Quiero ser el avatar de Kiss un lunes

Miqui Otero

Hasta ahora, la gran leyenda urbana sobre la banda Kiss hablaba de que Gene Simmons se había injertado una lengua de vaca de casi 14 centímetros para poder sacarla a pasear en los escenarios y en la cama. Desde el pasado fin de semana, seguramente será que seguirá ofreciendo conciertos, junto al resto de su banda maquillada, durante siglos. Lo del rock eterno hecho realidad, como en la maldición de un mito clásico (Atlas sosteniendo el cielo), pero al revés. Kiss ofrecieron este fin de semana su último bolo carnal en el Madison Square Garden de Nueva York. Se despidieron con Rock and Roll All Nit, pero cuando los muñecos de carne y hueso terminaron, aparecieron sus avatares digitales gigantes para ofrecer God Gave Rock’n’Roll To You Pt. II. “Podremos ser jóvenes e icónicos para siempre”, dijo Simmons.
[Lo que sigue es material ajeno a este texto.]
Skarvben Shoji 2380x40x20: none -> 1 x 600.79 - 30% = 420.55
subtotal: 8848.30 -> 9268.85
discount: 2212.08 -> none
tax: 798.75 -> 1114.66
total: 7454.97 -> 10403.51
Hasta ahora, ya fuera con 2Pac o con Sinatra, eso sucedía después de la muerte del artista, pero Kiss han preferido hacerlo en vida, el sueño de todo prejubilado. Sus avatares, generados por la empresa de George Lucas y por los responsables de los inventos virtuales de Abba, llegaron para quedarse. Uno de sus responsables, Per Sundin, afirmó: “¿Harán más conciertos? ¿Una ópera rock? ¿Una película de dibujos? ¿Un videojuego, una historia, una aventura?”.
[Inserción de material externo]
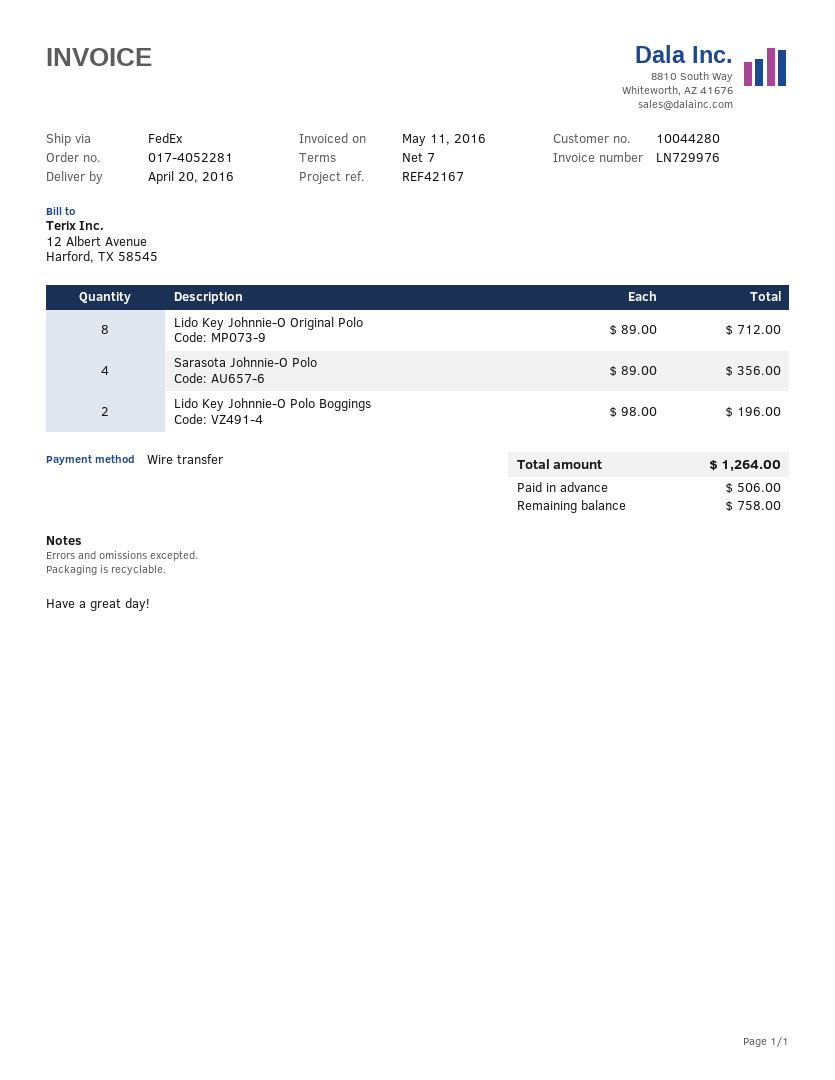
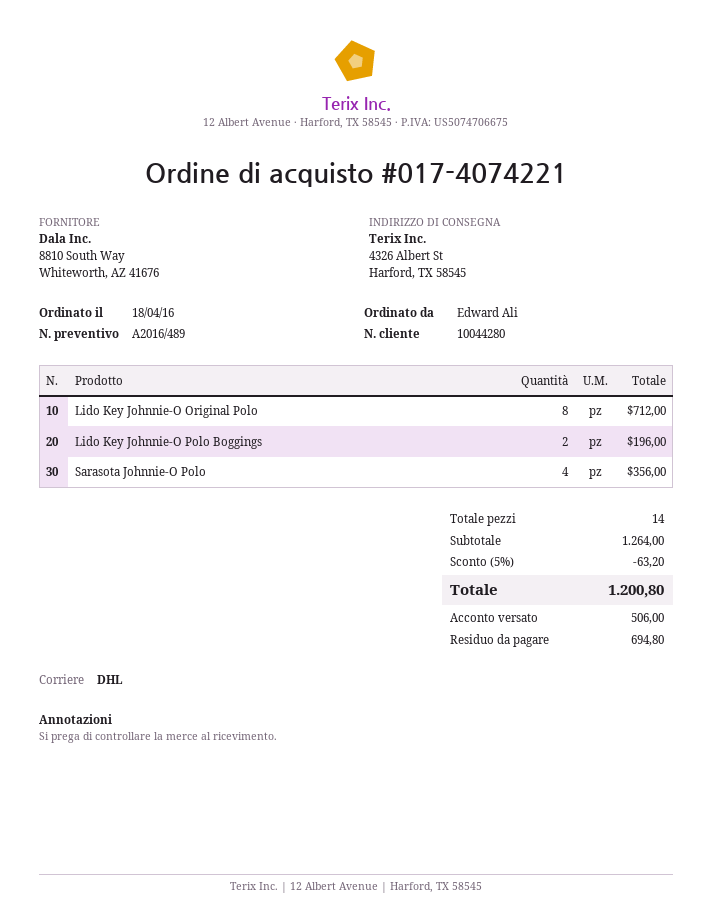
order number: 017-4052281 -> 017-4074221
shipping method: FedEx -> DHL
discount: none -> 5% = 63.20
total: 1264.00 -> 1200.80
balance: 758.00 -> 694.80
Y aquí es donde yo me planteo: ¿hacer cola en plaza de Letamendi por un error de Hacienda?, ¿una inoportuna visita al dentista?, ¿una reunión en el colegio de los niños para debatir sobre la primavera?, ¿la rutinaria visita al bonÀrea de los lunes encapotados para comprar básicos para la nevera?, ¿la yincana demencial para poder emitir con éxito una factura a un organismo público?, ¿emparejar los calcetines perdidos el domingo por la tarde mientras suena el Carrusel deportivo?
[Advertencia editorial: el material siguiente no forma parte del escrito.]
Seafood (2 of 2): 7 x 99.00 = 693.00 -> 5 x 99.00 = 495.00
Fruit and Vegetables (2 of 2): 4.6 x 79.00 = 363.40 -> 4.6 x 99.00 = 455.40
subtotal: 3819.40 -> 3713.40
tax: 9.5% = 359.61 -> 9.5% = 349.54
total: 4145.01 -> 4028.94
Creo que la tecnología se está aplicando pésimamente. No hablo tanto del abuso de las pantallas o de la adicción a las redes sociales, sino de que se enfoca por ejemplo al brillo del mundo del espectáculo, más allá de la muerte, cuando se debería consagrar a lo humano, toda exigencia cotidiana que hace menos tolerable la vida. Querría un avatar (gafas redondas, patillas, diastema, a ser posible más esbelto y espigado) para las actividades nombradas, entre muchas otras. Poder enviarlo a pasar la ITV y a cocinar las lentejas de batalla. Incluso, como dijo Simmons, usarlo para que nos recuerden más jóvenes y frescos: mandarlo, qué sé yo, a una cena de exalumnos. Para lo otro, para el mundo del arte, no me parece tan necesario. Una condición para que un mito perdure es precisamente que quien lo inspiró desaparezca. Es decir, el mito suele brillar por su ausencia, cuando no está. Si seguimos teniendo a mano a Elvis, a John Lennon o incluso a Kiss no dejamos espacio a fabular con lo que fueron ni a nuevas estrellas.

Cuando fallece alguien importante, los diarios y las redes suelen elegir fotografías de cuando el personaje tenía menos de 35. Es algo que se hace de forma intuitiva y que viene a decir que preferimos recordarlo así. Lo de Kiss es ir más allá en esta manía. Si eso es lo que nos sucederá, por qué no adelantarlo y dejar ir a nuestro avatar más lozano a echar una pachanga al fútbol (así sería menos lamentable), enviar a nuestro avatar a una cena de reconciliación o de mantenimiento con nuestra pareja (recuperar así esa chispa en los ojos) o forzarlo a escribir la columna semanal cuando las ideas escasean y la vida nos sobrepasa. Yo quiero ser el avatar del cantante de Kiss bajando a por el pan. Y me contento con ser yo mismo leyendo una novela en el sofá mientras él hace la colada.